» **WHAT IS BEING ASKED**
Apart from the pictures, every entry should be reproduced exactly.

» **GIVEN RECORDS**
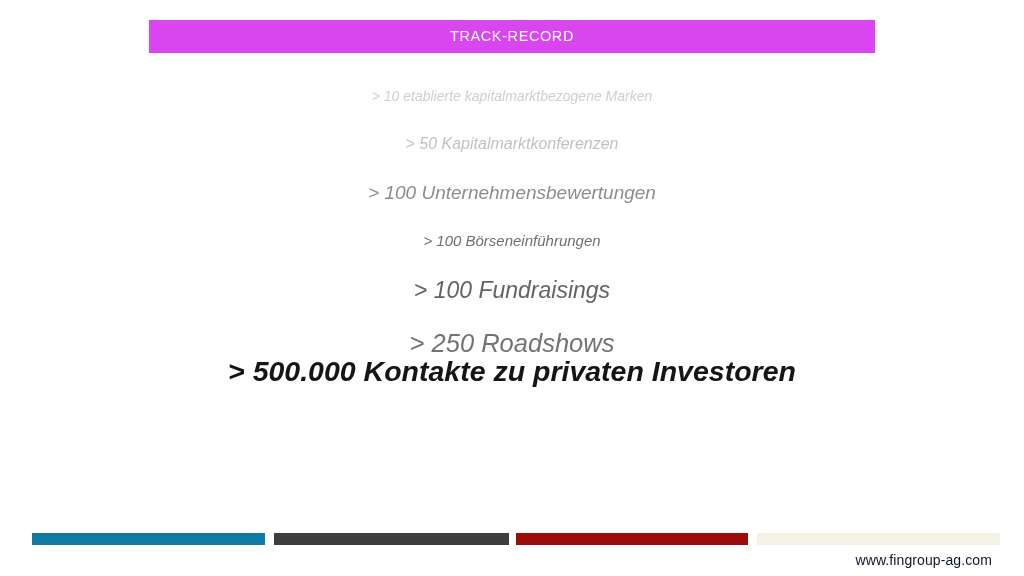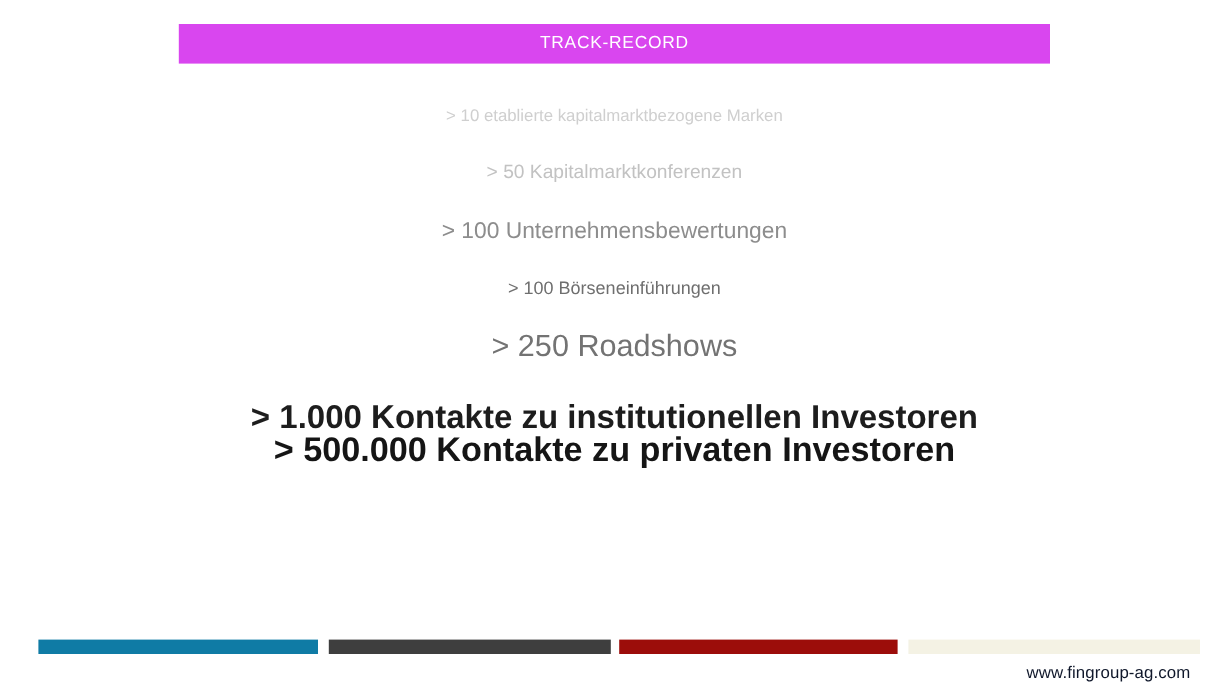--- a/index.html
+++ b/index.html
@@ -56,6 +56,7 @@
     flex-direction: column;
     align-items: center;
     justify-content: flex-start;
+    font-style: italic;
   }
   .list-line {
     width: 100%;

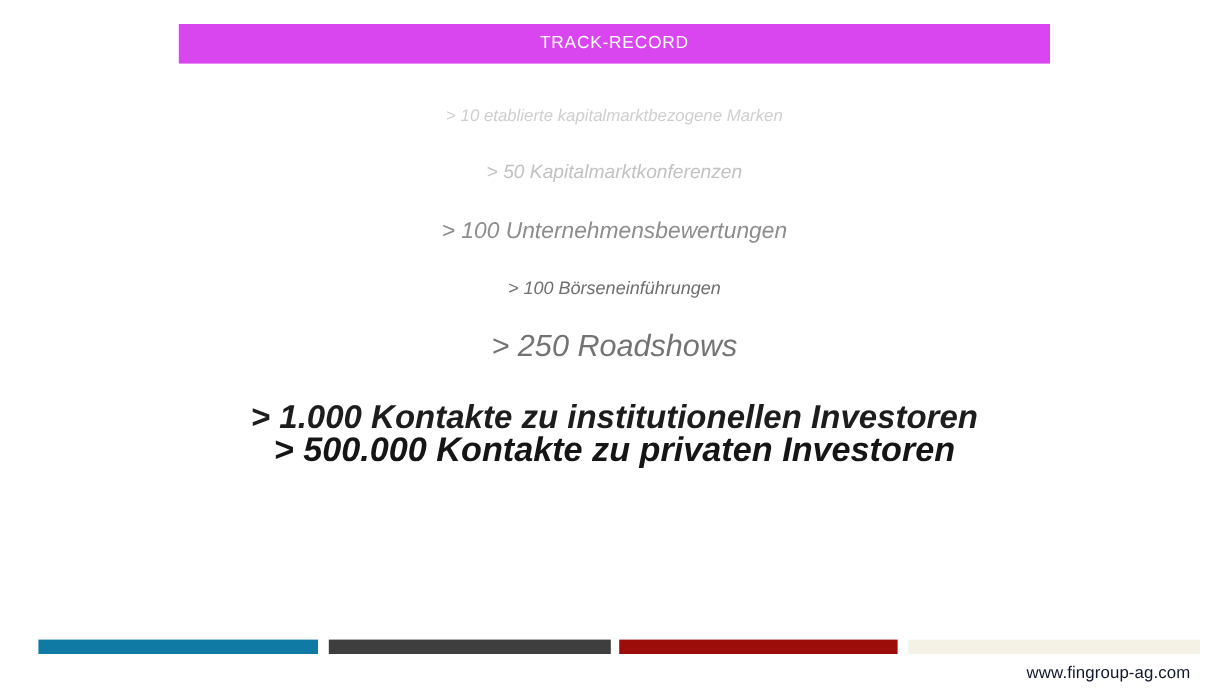--- a/index.html
+++ b/index.html
@@ -119,6 +119,7 @@
     <div class="list-line ln2">&gt; 50 Kapitalmarktkonferenzen</div>
     <div class="list-line ln3">&gt; 100 Unternehmensbewertungen</div>
     <div class="list-line ln4">&gt; 100 Börseneinführungen</div>
+    <div class="list-line ln5">&gt; 100 Fundraisings</div>
     <div class="list-line ln6">&gt; 250 Roadshows</div>
     <div class="list-line ln7">&gt; 1.000 Kontakte zu institutionellen Investoren</div>
     <div class="list-line ln8">&gt; 500.000 Kontakte zu privaten Investoren</div>

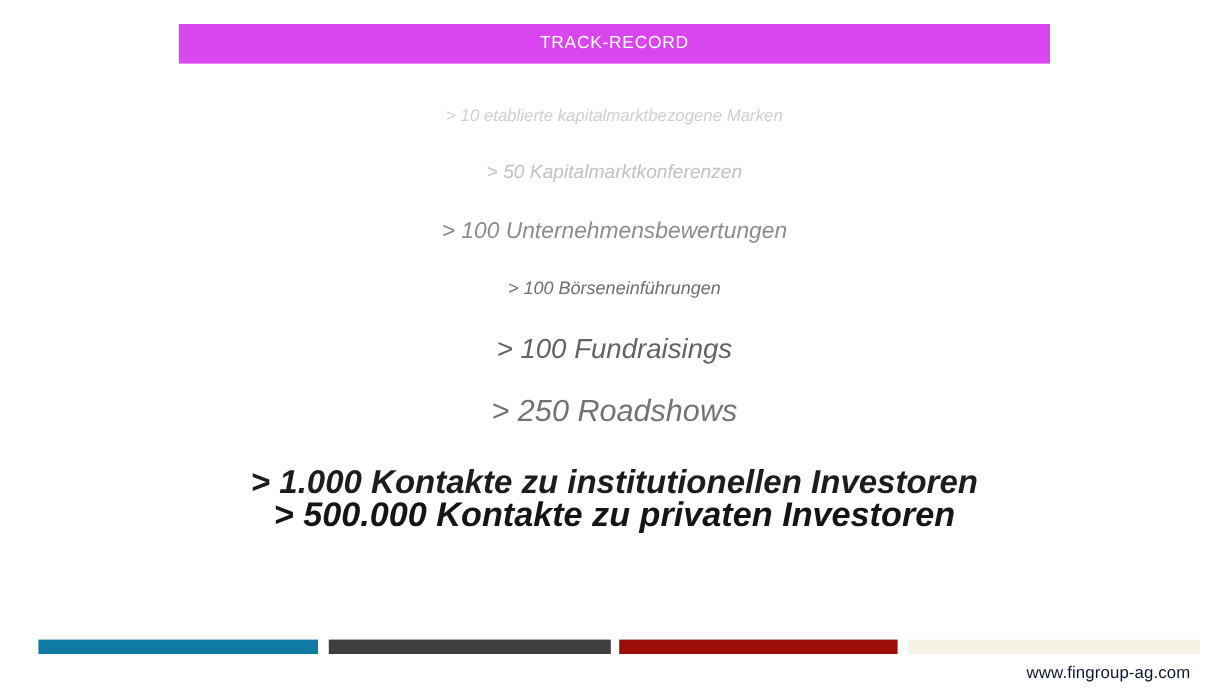--- a/index.html
+++ b/index.html
@@ -121,7 +121,6 @@
     <div class="list-line ln4">&gt; 100 Börseneinführungen</div>
     <div class="list-line ln5">&gt; 100 Fundraisings</div>
     <div class="list-line ln6">&gt; 250 Roadshows</div>
-    <div class="list-line ln7">&gt; 1.000 Kontakte zu institutionellen Investoren</div>
     <div class="list-line ln8">&gt; 500.000 Kontakte zu privaten Investoren</div>
   </div>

» **TASK SOLUTION**
--- a/index.html
+++ b/index.html
@@ -56,6 +56,7 @@
     flex-direction: column;
     align-items: center;
     justify-content: flex-start;
+    font-style: italic;
   }
   .list-line {
     width: 100%;

--- a/index.html
+++ b/index.html
@@ -119,6 +119,7 @@
     <div class="list-line ln2">&gt; 50 Kapitalmarktkonferenzen</div>
     <div class="list-line ln3">&gt; 100 Unternehmensbewertungen</div>
     <div class="list-line ln4">&gt; 100 Börseneinführungen</div>
+    <div class="list-line ln5">&gt; 100 Fundraisings</div>
     <div class="list-line ln6">&gt; 250 Roadshows</div>
     <div class="list-line ln7">&gt; 1.000 Kontakte zu institutionellen Investoren</div>
     <div class="list-line ln8">&gt; 500.000 Kontakte zu privaten Investoren</div>

--- a/index.html
+++ b/index.html
@@ -121,7 +121,6 @@
     <div class="list-line ln4">&gt; 100 Börseneinführungen</div>
     <div class="list-line ln5">&gt; 100 Fundraisings</div>
     <div class="list-line ln6">&gt; 250 Roadshows</div>
-    <div class="list-line ln7">&gt; 1.000 Kontakte zu institutionellen Investoren</div>
     <div class="list-line ln8">&gt; 500.000 Kontakte zu privaten Investoren</div>
   </div>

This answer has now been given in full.